Online retailers and e-commerce must rethink everything. If customers shop through ChatGPT conversations and never visit your website, you lose control of the user experience, brand building and the direct customer relationship.
Traditional apps — from travel apps to product comparison services — risk becoming irrelevant if agents do their job better and faster.
TIMELINE: The agent revolution in 2026
- 19 May 2026: Google I/O. Gemini Spark, AI Mode, Daily Brief and agentic Chrome launched.
- May 2026: OpenAI launches ChatGPT Atlas, Shopping and Instant Checkout with Stripe.
- June 2026: Perplexity Comet available. CMA pressure on Google in the UK.
- Summer 2026: Google Gemini Spark gets MCP support. Agentic web APIs roll out more broadly.
- Ahead: The battle over who owns your "intent" — and the money that follows — escalates.

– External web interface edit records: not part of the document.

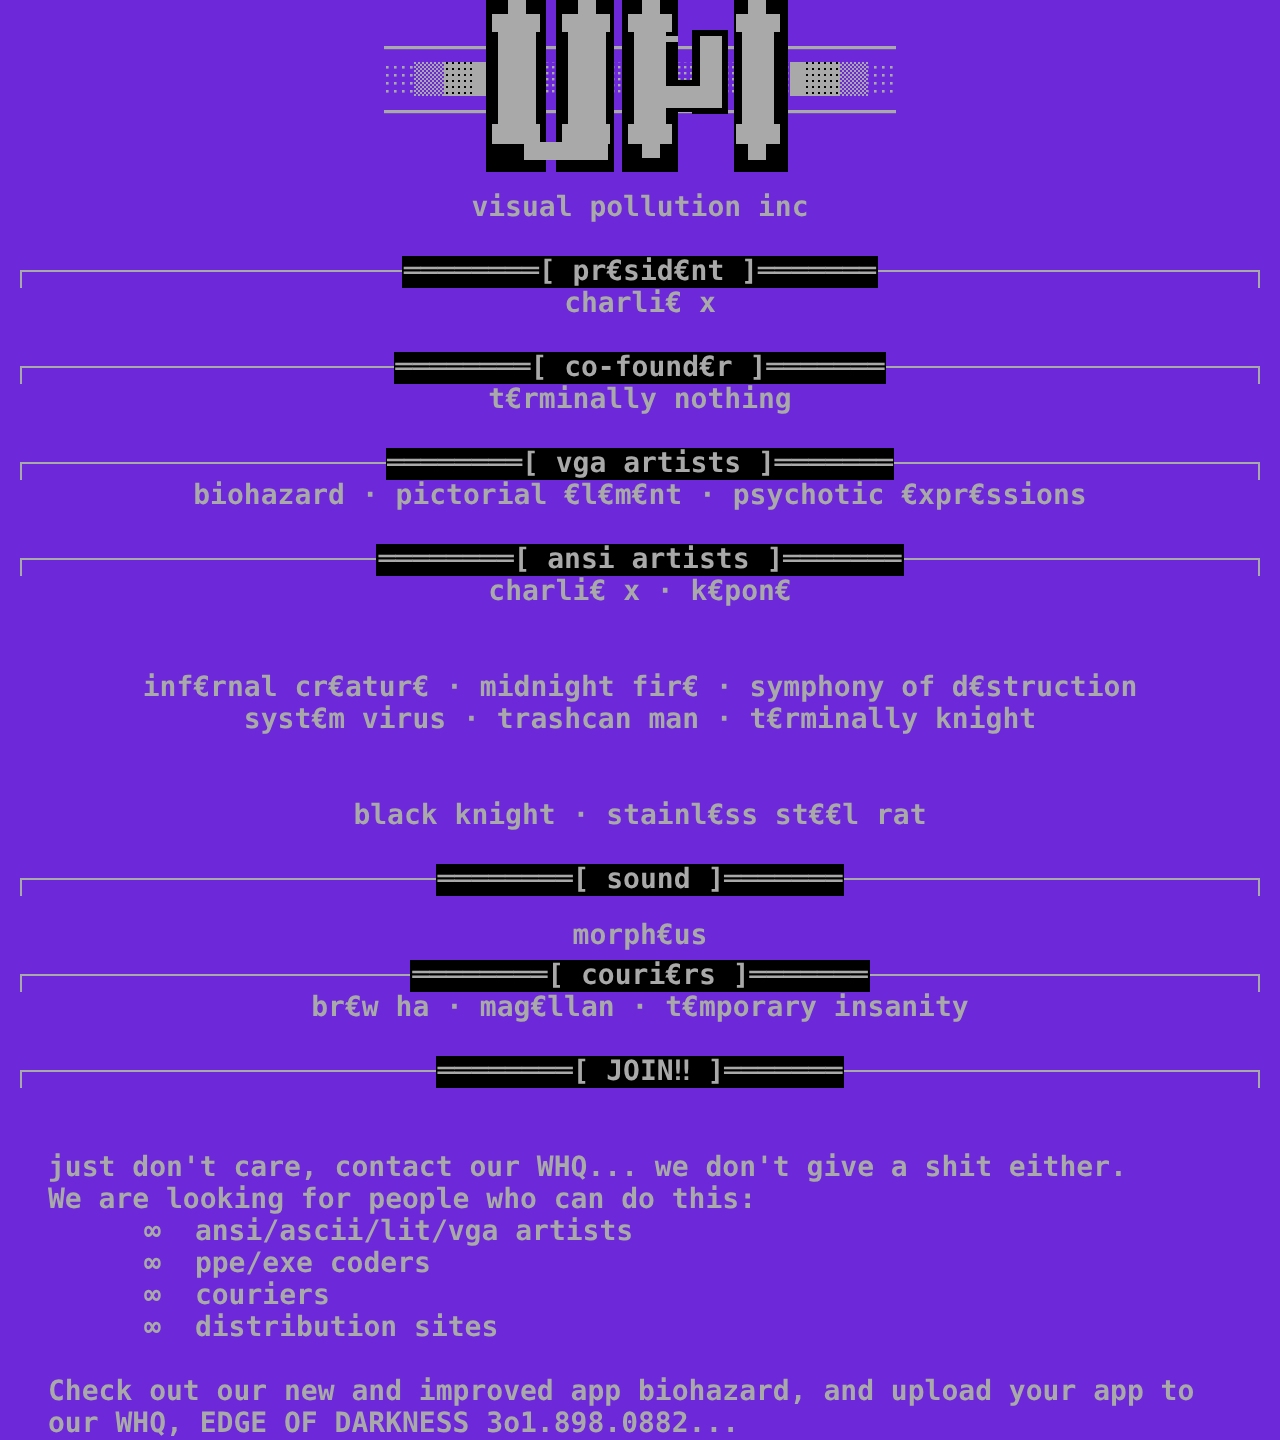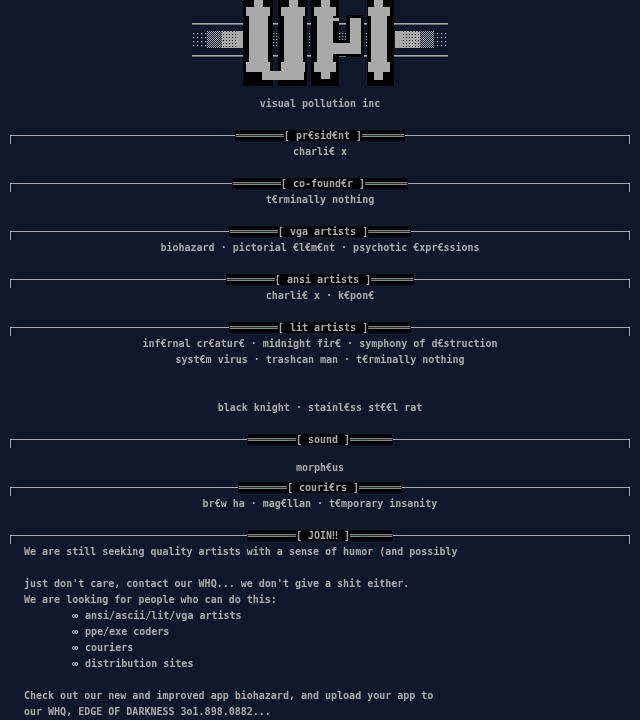--- a/index.html
+++ b/index.html
@@ -1,34 +1,34 @@
 <!DOCTYPE html>
 <html><head>
 <meta charset="utf-8">
 <style>
   * { margin:0; padding:0; box-sizing:border-box; }
   html,body { background:#000; }
   body { width:640px; height:720px; overflow:hidden; }
   .screen {
-    position:relative; width:640px; height:720px; background:#0f172a;
+    position:relative; width:640px; height:720px; background:#6d28d9;
     font-family:"DejaVu Sans Mono", monospace;
-    font-weight:bold; font-size:10px; line-height:16px;
+    font-weight:bold; font-size:14px; line-height:16px;
     color:#a9a9a9; letter-spacing:0;
   }
   .row { position:absolute; left:0; width:640px; height:16px; text-align:center; white-space:pre; }
   .sec-h { position:absolute; left:0; width:640px; height:16px; }
   .sec-h .rule { position:absolute; left:10px; right:10px; top:7px; border-top:1.5px solid #a9a9a9; }
   .sec-h .hook { position:absolute; top:7px; width:6px; height:9px; }
   .sec-h .hook.hl { left:10px; border-left:1.5px solid #a9a9a9; }
   .sec-h .hook.hr { right:10px; border-right:1.5px solid #a9a9a9; }
   .sec-h .t { position:absolute; left:0; width:640px; text-align:center; white-space:pre; }
   .sec-h .t span { background:#000; padding:0 1px; }
   .pline { position:absolute; left:24px; height:16px; white-space:pre; }
   .bline { position:absolute; left:72px; height:16px; white-space:pre; }
-  .bline .bt { margin-left:7px; }
+  .bline .bt { margin-left:17px; }
   .logo { position:absolute; left:0; top:0; }
 </style>
 </head>
 <body>
 
 <div class="screen">
 
   <svg class="logo" width="640" height="88" viewBox="0 0 640 88" aria-hidden="true">
     <defs>
       <pattern id="pat-sparse" width="4" height="4" patternUnits="userSpaceOnUse">
@@ -129,28 +129,22 @@
   <div class="row" style="top:240px">biohazard · pictorial €l€m€nt · psychotic €xpr€ssions</div>
 
   <div class="sec-h" style="top:272px">
     <span class="rule"></span>
     <span class="hook hl"></span>
     <span class="hook hr"></span>
     <div class="t"><span>════════[ ansi artists ]═══════</span></div>
   </div>
   <div class="row" style="top:288px">charli€ x · k€pon€</div>
 
-  <div class="sec-h" style="top:320px">
-    <span class="rule"></span>
-    <span class="hook hl"></span>
-    <span class="hook hr"></span>
-    <div class="t"><span>════════[ lit artists ]═══════</span></div>
-  </div>
   <div class="row" style="top:336px">inf€rnal cr€atur€ · midnight fir€ · symphony of d€struction</div>
-  <div class="row" style="top:352px">syst€m virus · trashcan man · t€rminally nothing</div>
+  <div class="row" style="top:352px">syst€m virus · trashcan man · t€rminally knight</div>
 
   <div class="row" style="top:400px">black knight · stainl€ss st€€l rat</div>
 
   <div class="sec-h" style="top:432px">
     <span class="rule"></span>
     <span class="hook hl"></span>
     <span class="hook hr"></span>
     <div class="t"><span>════════[ sound ]═══════</span></div>
   </div>
   <div class="row" style="top:460px">morph€us</div>
@@ -162,21 +156,20 @@
     <div class="t"><span>════════[ couri€rs ]═══════</span></div>
   </div>
   <div class="row" style="top:496px">br€w ha · mag€llan · t€mporary insanity</div>
 
   <div class="sec-h" style="top:528px">
     <span class="rule"></span>
     <span class="hook hl"></span>
     <span class="hook hr"></span>
     <div class="t"><span>════════[ JOIN‼ ]═══════</span></div>
   </div>
-  <div class="pline" style="top:544px">We are still seeking quality artists with a sense of humor (and possibly</div>
   <div class="pline" style="top:592px">We are looking for people who can do this:</div>
   <div class="pline" style="top:576px">just don't care, contact our WHQ... we don't give a shit either.</div>
 
   <div class="bline" style="top:608px"><span class="bg">∞</span><span class="bt">ansi/ascii/lit/vga artists</span></div>
   <div class="bline" style="top:624px"><span class="bg">∞</span><span class="bt">ppe/exe coders</span></div>
   <div class="bline" style="top:640px"><span class="bg">∞</span><span class="bt">couriers</span></div>
   <div class="bline" style="top:656px"><span class="bg">∞</span><span class="bt">distribution sites</span></div>
 
   <div class="pline" style="top:688px">Check out our new and improved app biohazard, and upload your app to</div>
   <div class="pline" style="top:704px">our WHQ, EDGE OF DARKNESS 3o1.898.0882...</div>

What does this mean for you?
You'll soon stop thinking about which app to open. You'll think about what you want to achieve — and say it aloud or type it. The agent handles the rest.
That sounds fantastic. And in many ways it is. But it also means that one player — Google, OpenAI or Perplexity — sits between you and the entire rest of the internet. They decide which answers you get, which products you see, and which services exist for you.
That's a lot of power to hand to one assistant.
BOTTOM LINE
None of the major players are asking for permission. Google, OpenAI and Perplexity are each building their version of the future internet — a world where you express goals, not navigate to apps. The technology is real, the products are live, and the effects on publishers, retailers and competitors are already measurable. The big question is no longer whether agents take over, but whose agent you end up trusting — and what you give up in return.
Source assessment: This article has been verified against 8 open primary sources (blog.google, developer.chrome.com, openai.com, stripe.com/newsroom, chatgpt.com, perplexity.ai, browser-use.com, theguardian.com) and 0 independent analyses. All factual claims are based on publicly available documentation from the companies in question.